Terry Flower traveled all the way from New Hampshire to see Schlangen’s trial. “I am very passionate about the fact that we need to be able to choose our own food,” Ms. Flower said. “In New Hampshire we can do that.”

Fortunately for Schlangen, a jury of three men and three women found him not guilty on all three counts. He now hopes to prevail against similar charges in another Minnesota county, where he’ll go to trial later this month.

Agree or disagree, but why not let free citizens educate themselves and make their own decisions?

This is Common Sense. I’m Paul Jacob.

7 replies on “Food Freedom”

Boy is this is a conversation that needs to be had in our country. People are very passionate about their own diets. And I am truly happy for people who like to shop at Rich Hippy stores and pay twice as much for half as much. But really, I don’t want to buy organic foods, and I like high yield grains (Borlaug’s GE crops). So do millions of people who live on a couple of dollars a day.

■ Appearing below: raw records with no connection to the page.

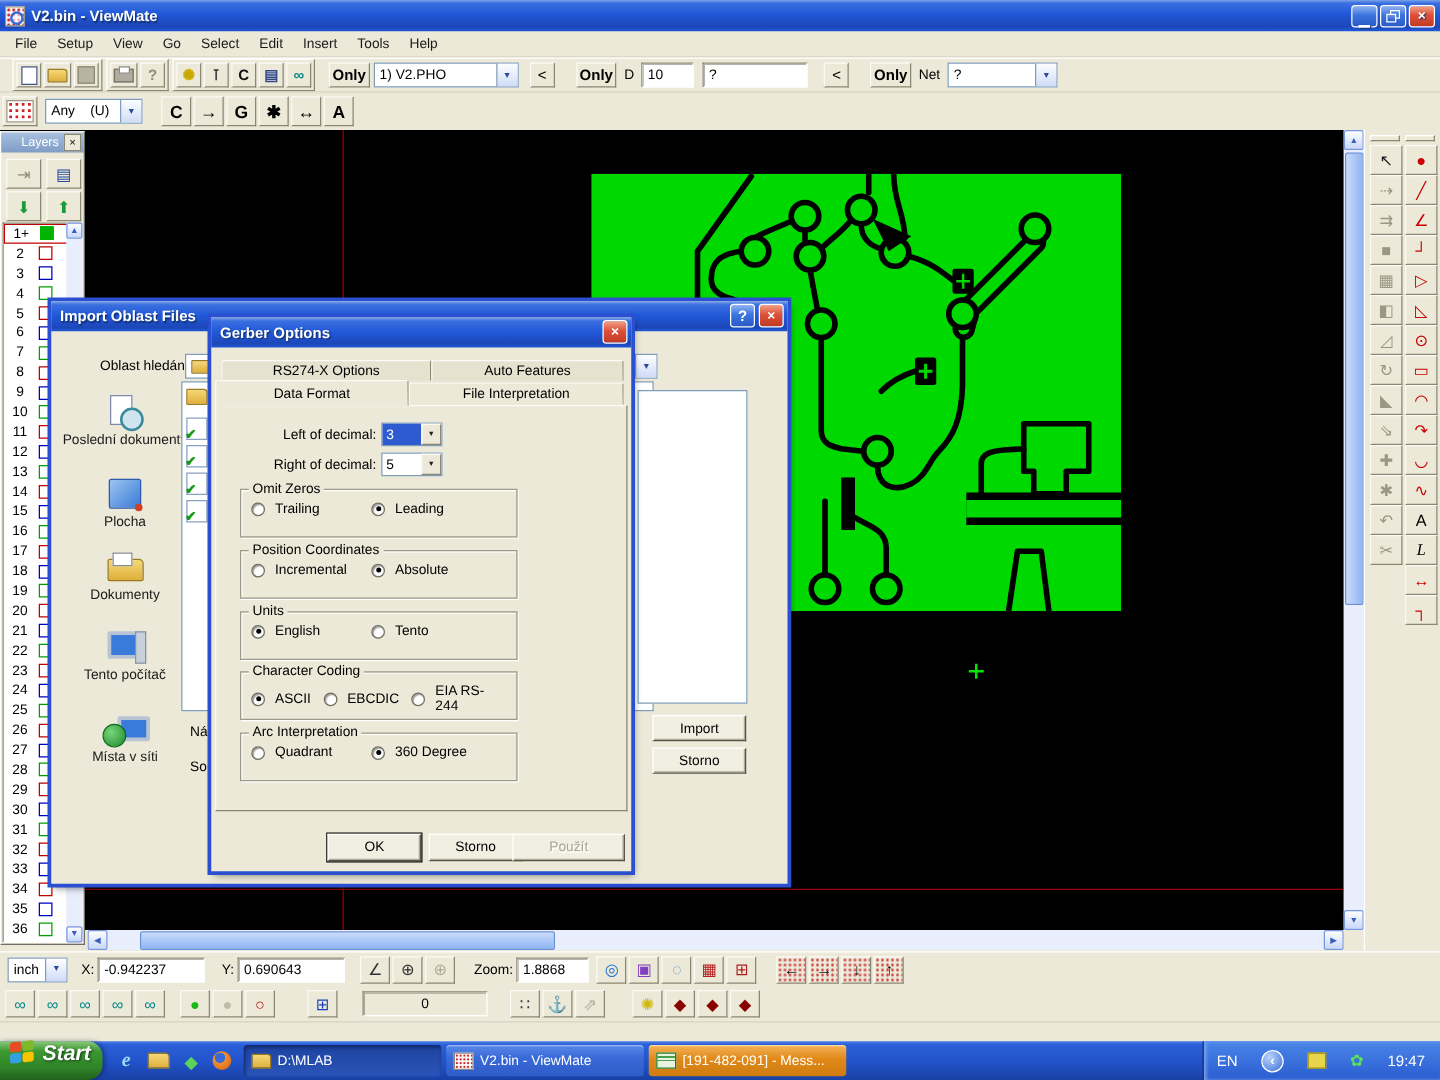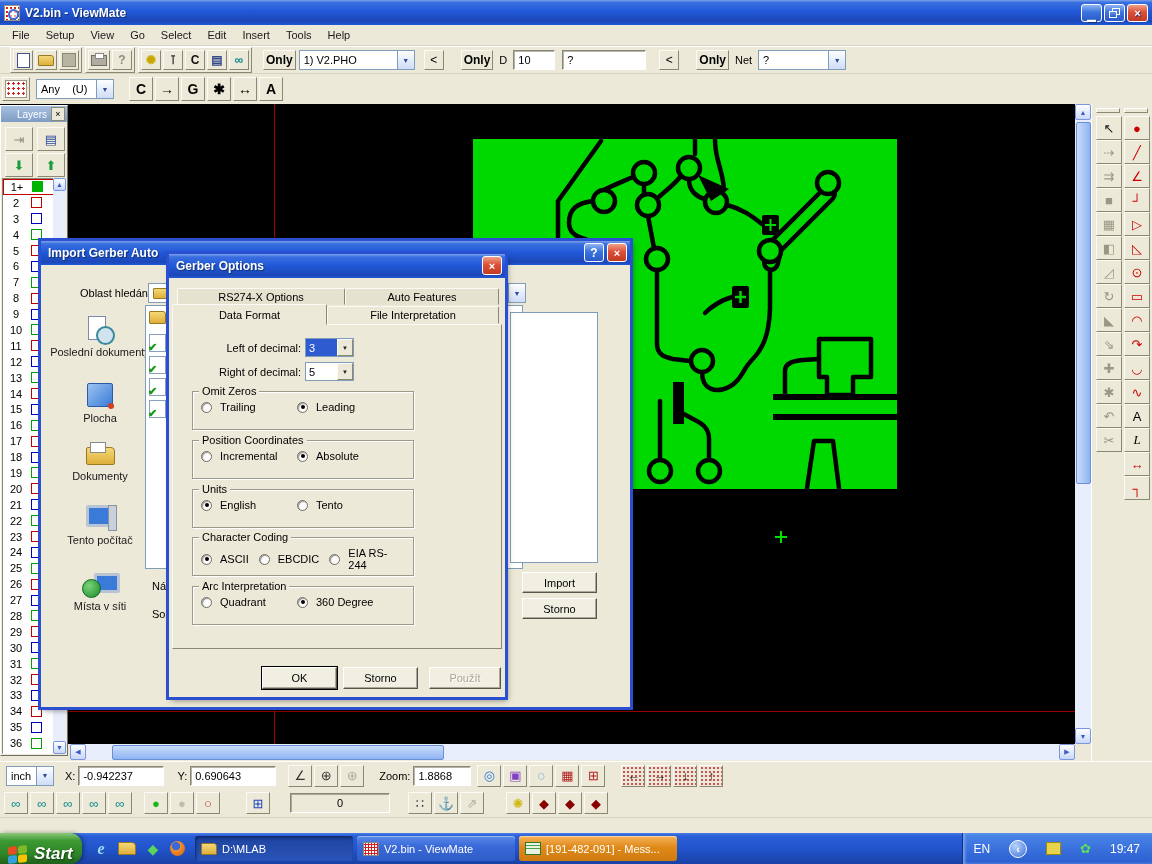--- a/index.html
+++ b/index.html
@@ -540,7 +540,7 @@
 
   <div class="abs dlg import-dlg">
     <div class="dlg-title">
-      <span>Import Gerber Auto</span>
+      <span>Import Oblast Files</span>
     </div>
     <div class="dlg-help" style="right:26px">?</div>
     <div class="dlg-x" style="right:3px">×</div>

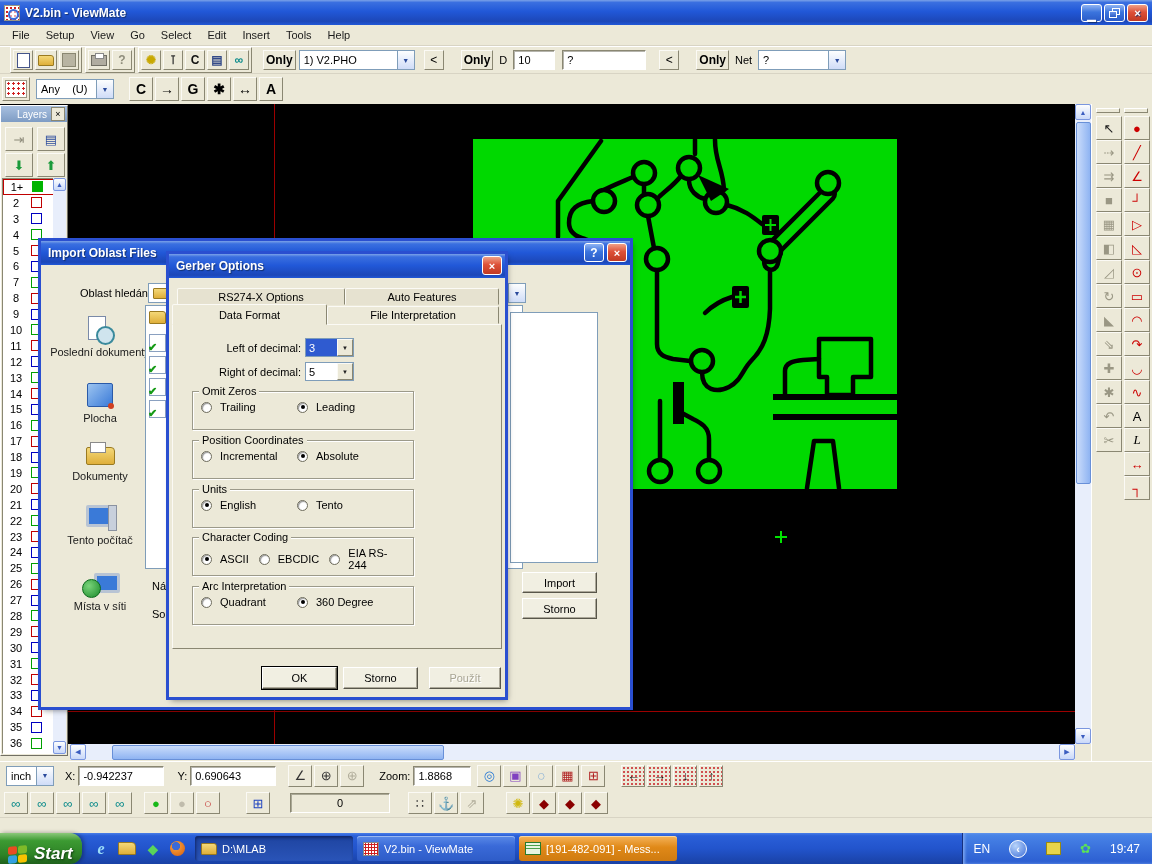--- a/index.html
+++ b/index.html
@@ -678,7 +678,7 @@
       </div>
     <div class="abs btn default" style="left:93px;top:413px;width:75px;height:22px">OK</div>
     <div class="abs btn" style="left:174px;top:413px;width:75px;height:22px">Storno</div>
-    <div class="abs btn disabled" style="left:260px;top:413px;width:72px;height:22px">Použít</div>
+    <div class="abs btn disabled" style="left:241px;top:413px;width:90px;height:22px">Použít</div>
   </div>
 
   <div class="abs status1">

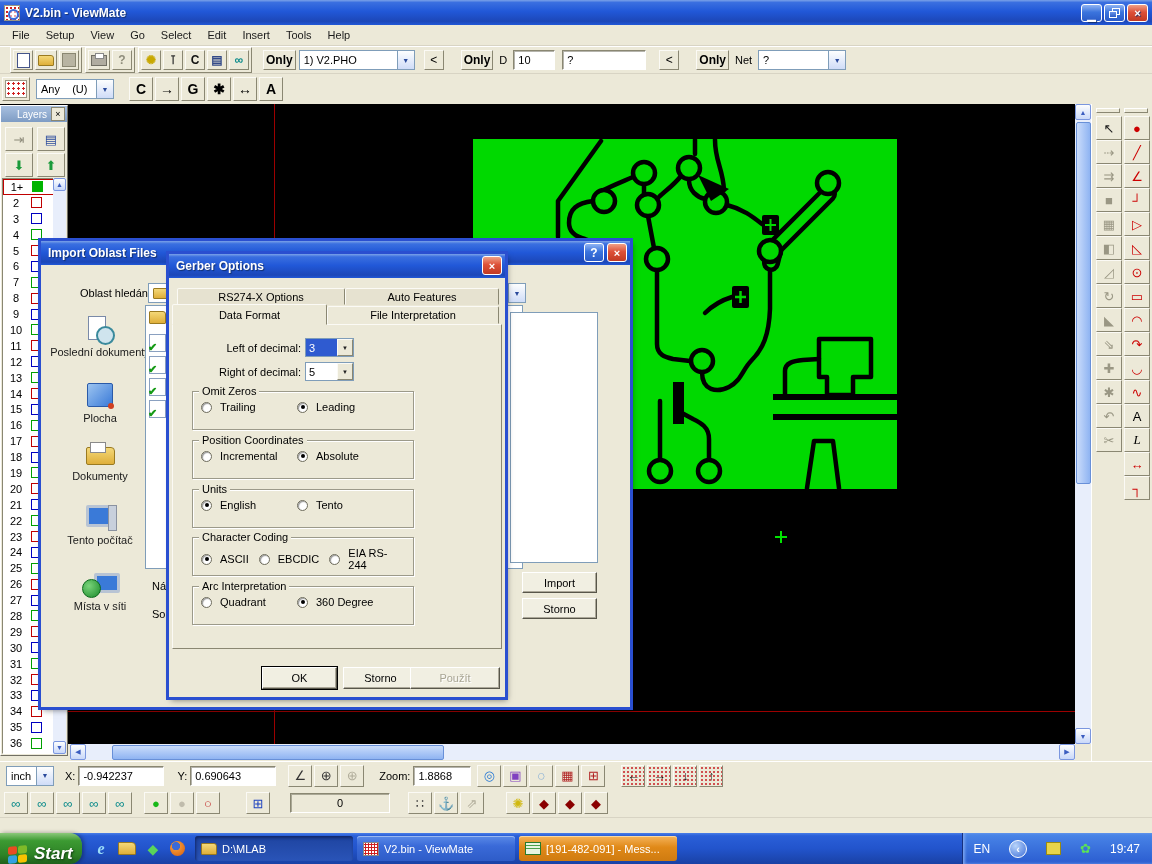--- a/index.html
+++ b/index.html
@@ -135,7 +135,7 @@
   
   .taskbar{left:0;top:833px;width:1152px;height:31px;display:flex;align-items:stretch;
     background:linear-gradient(180deg,#4a7ee8 0%,#2a5fd8 9%,#2254cc 50%,#1941a5 100%)}
-  .start{width:82px;display:flex;align-items:flex-end;gap:6px;padding-left:8px;box-sizing:border-box;flex:none;
+  .start{width:82px;display:flex;align-items:flex-start;gap:6px;padding-left:8px;box-sizing:border-box;flex:none;
     background:linear-gradient(180deg,#8cc87a 0%,#3c9a32 25%,#2e8326 70%,#1f611c 100%);border-radius:0 12px 12px 0;
     color:#fff;font-weight:bold;font-style:italic;font-size:17px;text-shadow:1px 1px 2px #143d14;box-shadow:2px 0 4px rgba(0,0,0,.35)}
   .flag{width:20px;height:18px;display:grid;grid-template-columns:9px 9px;grid-template-rows:8px 8px;gap:1px;transform:skewY(-6deg)}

And this man – and his jury of peers – is to be admired for defending… drinking milk.

Jury nullification is one of the last protections that we have inb this country against an out opf control government. The right of the jury to determine NOT just guilt or innocence, but whether the law ought to be an enforced law by using THAT factor to come to a verdict of “Not Guilty”. So important that it is written in to many state constitutions. And it p*sses off the judges for the juries to find out about it.
Tell 2 people.

The key is whether or not those who demand the right to make their own choices will accept the consequences of those choices.
How many of those who are injured by raw milk will sue the producers for failing to ‘warn’ them of the dangers of what they were consuming? As long as ‘buyer beware’ remains in force, then by all means let people make their choices.

Pat — I think the people going to the trouble to procure raw milk have done enough research on it to understand there is some risk, and to make their decision accordingly. I’ve not heard of any lawsuits against raw milk sellers.

My niece and her family belong to a “co-op” where they “own” a percentage of a cow, thus getting around some of the regs. (Alas, folks in other states have been busted for doing this very thing.) My sister and her husband buy whole milk directly from a local farmer. Yes, these people know what they are doing.

For my part, I grew up on whole milk. It took me a long time to get used to 2 percent when we got rid of the cow, when I was a teenager.

Now I drink no milk. I love eating dead cow, though. Preferably bought from a local farmer. Grass-fed and all. Gray market, no doubt.